Alt-space, then move, then use arrows to reposition it and enter to set the position?

Reply to
Andy Burns

Is that any different from right clicking on the window? The menu then does show restore and minimise,but greyed out.

It's in a normal position and width. But only shows the top bar and one thing under that. So normal width but not height.

I assume it should show a box with the phone name, another you enter the pair code, and go or cancel.

Reply to
Dave Plowman (News

A suggestion which may help.

Reset the Android device - I think you can just rest the network settings ( including Bluetooth). It is a while since I played with Android so I can?t recall the detail.

Then try again.

Certainly when I had trouble connecting my Android phone Bluetooth this worked. Of course it means re entering network details and reconnecting other devices but, for me at least, they all connected.

Not exactly a fix - ie this is the problem, do this to fix it. I suspect there is a latent conflict in the Android Bluetooth system which the reset gets around.

Reply to
Brian

Or it could be that both are running incompatible versions of Bluetooth. I've seen that when one for both are unable to handle devices with older blue tooth devices or if a newer one has already paired. To me this is a bit of a black art though. I had a similar issue with a keyboard and tv and phone. Brian

Reply to
Brian Gaff (Sofa

It sounds like the devices can see each other ok, just that the windows dialogue where you're required to enter the pairing code isn't displaying properly, so Dave can't complete the process.
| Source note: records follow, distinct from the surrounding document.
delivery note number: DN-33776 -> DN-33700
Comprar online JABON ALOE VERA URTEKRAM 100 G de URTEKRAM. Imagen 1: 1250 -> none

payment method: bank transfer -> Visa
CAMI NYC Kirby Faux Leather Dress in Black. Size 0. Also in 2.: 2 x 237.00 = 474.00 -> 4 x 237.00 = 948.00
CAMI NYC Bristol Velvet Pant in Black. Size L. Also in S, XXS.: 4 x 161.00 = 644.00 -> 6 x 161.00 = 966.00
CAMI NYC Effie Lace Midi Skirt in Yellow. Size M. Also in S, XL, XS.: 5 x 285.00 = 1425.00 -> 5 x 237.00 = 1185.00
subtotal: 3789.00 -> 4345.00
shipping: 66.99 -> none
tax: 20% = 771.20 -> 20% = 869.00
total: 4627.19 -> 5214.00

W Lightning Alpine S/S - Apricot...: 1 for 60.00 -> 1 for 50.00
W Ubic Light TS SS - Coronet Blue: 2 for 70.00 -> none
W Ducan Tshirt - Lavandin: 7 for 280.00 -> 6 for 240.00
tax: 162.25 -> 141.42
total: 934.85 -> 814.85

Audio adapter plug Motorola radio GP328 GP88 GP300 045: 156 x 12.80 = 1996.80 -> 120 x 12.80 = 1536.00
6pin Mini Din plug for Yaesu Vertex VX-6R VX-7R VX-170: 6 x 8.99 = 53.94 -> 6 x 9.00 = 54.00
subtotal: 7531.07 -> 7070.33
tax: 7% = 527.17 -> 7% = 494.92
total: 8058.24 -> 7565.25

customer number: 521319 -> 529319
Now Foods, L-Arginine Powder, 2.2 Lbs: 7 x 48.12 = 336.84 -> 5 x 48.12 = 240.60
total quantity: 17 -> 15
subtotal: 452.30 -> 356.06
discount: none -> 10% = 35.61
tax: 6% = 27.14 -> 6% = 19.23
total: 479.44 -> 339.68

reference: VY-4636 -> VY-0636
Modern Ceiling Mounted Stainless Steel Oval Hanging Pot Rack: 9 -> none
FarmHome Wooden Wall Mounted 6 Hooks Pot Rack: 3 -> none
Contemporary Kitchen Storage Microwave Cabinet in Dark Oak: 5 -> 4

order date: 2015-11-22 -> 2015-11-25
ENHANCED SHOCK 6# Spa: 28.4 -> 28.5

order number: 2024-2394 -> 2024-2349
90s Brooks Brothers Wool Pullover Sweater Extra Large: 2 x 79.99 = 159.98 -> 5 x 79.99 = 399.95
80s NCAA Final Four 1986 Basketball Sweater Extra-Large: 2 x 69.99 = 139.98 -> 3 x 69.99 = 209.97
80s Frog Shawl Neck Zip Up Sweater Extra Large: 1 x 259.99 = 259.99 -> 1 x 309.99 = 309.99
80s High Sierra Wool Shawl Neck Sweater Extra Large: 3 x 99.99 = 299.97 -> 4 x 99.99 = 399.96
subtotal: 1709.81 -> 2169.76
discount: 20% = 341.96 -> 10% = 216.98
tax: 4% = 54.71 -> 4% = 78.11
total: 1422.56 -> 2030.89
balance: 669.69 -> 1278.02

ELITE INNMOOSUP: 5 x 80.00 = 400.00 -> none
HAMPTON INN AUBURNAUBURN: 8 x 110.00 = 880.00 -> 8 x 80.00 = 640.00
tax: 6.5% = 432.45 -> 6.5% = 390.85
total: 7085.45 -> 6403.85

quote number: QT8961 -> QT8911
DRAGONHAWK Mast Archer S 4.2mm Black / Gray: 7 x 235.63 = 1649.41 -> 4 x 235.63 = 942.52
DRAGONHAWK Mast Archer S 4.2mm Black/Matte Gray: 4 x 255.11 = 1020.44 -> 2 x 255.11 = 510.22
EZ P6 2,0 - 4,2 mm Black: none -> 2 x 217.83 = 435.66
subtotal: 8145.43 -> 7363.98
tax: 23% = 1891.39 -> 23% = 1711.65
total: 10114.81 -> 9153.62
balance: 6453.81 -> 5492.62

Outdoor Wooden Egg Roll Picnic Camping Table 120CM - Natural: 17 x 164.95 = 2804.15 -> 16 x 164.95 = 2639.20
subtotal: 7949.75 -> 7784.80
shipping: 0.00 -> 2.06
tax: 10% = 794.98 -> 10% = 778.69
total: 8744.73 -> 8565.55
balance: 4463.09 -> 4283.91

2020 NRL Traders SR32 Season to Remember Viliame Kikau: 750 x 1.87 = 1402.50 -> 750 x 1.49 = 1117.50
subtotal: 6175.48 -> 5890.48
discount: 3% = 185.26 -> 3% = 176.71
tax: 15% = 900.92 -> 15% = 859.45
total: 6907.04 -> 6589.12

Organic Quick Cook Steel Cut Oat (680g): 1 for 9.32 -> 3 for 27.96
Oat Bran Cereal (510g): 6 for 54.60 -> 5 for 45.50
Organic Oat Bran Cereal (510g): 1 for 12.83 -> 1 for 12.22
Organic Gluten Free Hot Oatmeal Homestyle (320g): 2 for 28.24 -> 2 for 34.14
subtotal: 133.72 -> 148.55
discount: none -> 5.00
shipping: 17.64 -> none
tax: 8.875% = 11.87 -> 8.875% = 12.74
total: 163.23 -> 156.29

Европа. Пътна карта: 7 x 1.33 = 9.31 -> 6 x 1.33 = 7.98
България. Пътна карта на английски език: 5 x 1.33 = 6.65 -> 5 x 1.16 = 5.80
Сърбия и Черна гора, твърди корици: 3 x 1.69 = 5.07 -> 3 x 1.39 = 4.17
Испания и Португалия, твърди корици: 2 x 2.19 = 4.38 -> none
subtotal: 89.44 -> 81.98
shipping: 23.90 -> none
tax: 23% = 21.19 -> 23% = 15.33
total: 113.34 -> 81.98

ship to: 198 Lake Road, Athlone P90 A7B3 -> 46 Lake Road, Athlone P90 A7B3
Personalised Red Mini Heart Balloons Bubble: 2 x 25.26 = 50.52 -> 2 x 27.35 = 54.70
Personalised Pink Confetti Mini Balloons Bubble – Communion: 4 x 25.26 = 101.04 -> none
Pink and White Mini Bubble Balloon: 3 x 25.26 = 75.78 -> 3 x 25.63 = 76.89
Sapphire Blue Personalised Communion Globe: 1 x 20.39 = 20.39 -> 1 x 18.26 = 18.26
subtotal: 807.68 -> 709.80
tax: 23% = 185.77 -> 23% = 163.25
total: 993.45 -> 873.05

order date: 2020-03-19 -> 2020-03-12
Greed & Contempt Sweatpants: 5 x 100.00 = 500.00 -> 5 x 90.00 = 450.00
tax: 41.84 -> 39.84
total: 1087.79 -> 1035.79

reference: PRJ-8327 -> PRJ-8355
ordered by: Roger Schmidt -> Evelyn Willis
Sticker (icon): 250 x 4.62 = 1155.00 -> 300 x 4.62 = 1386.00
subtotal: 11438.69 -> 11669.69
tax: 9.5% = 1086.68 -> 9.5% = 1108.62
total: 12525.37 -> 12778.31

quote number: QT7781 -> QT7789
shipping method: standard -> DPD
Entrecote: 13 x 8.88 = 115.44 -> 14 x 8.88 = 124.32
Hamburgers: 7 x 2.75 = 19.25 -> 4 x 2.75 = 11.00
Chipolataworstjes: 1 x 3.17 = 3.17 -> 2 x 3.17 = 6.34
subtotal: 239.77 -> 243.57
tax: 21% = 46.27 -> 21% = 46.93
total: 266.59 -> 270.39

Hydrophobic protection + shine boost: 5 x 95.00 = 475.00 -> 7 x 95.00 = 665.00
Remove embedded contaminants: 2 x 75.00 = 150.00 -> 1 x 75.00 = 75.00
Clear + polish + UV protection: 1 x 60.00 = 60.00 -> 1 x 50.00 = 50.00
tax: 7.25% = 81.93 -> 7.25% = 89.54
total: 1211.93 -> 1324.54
Which bluetooth stack is installed? if you don't see "Microsoft Bluetooth Enumerator" in device manager, I'd be tempted to remove everything bluetooth, and let the Microsoft stack install (it will still have e.g. Intel or Broadcomm etc drivers), if you're not sure of how to install from scratch, take a backup first.

Reply to
Andy Burns

Correct. My phone sees the laptop by name. Tell it to connect and a window pops up on the laptop asking you to allow this. Click on that, and another windows opens - which should allow you to enter the code. But as it's minimised, you can't see all the fields, or change the window to full size. Just as I did with other things before. Device manager shows the correct bluetooth modules for the phone - by phone model - installed.

Tell the laptop to search for bluetooth devices and it doesn't find the phone, though. Which suggest to me it already knows it is there - since it has the drivers loaded, so not a new device to it.

I'm a bit wary as the only thing I really use Bluetooth for is the mouse, which works just fine. I can link the phone to the PC via Wi-Fi which is faster. So more just curious about this fault. Found an MS forum online, and it's a known problem. Sadly none of the 'fixes' mentioned there worked here. Not surprising as they told me nothing I hadn't already tried.

Reply to
Dave Plowman (News

Anything if you run fsquirt.exe ?

Reply to
Andy Burns

mice/keyboards/headsets etc often use fixed PINs like 1111 or 1234.

Reply to
Andy Burns

Going to file transfer, it shows my old phone as a destination, although it's not even powered up. But not the current one. Which doesn't surprise me as it's not paired.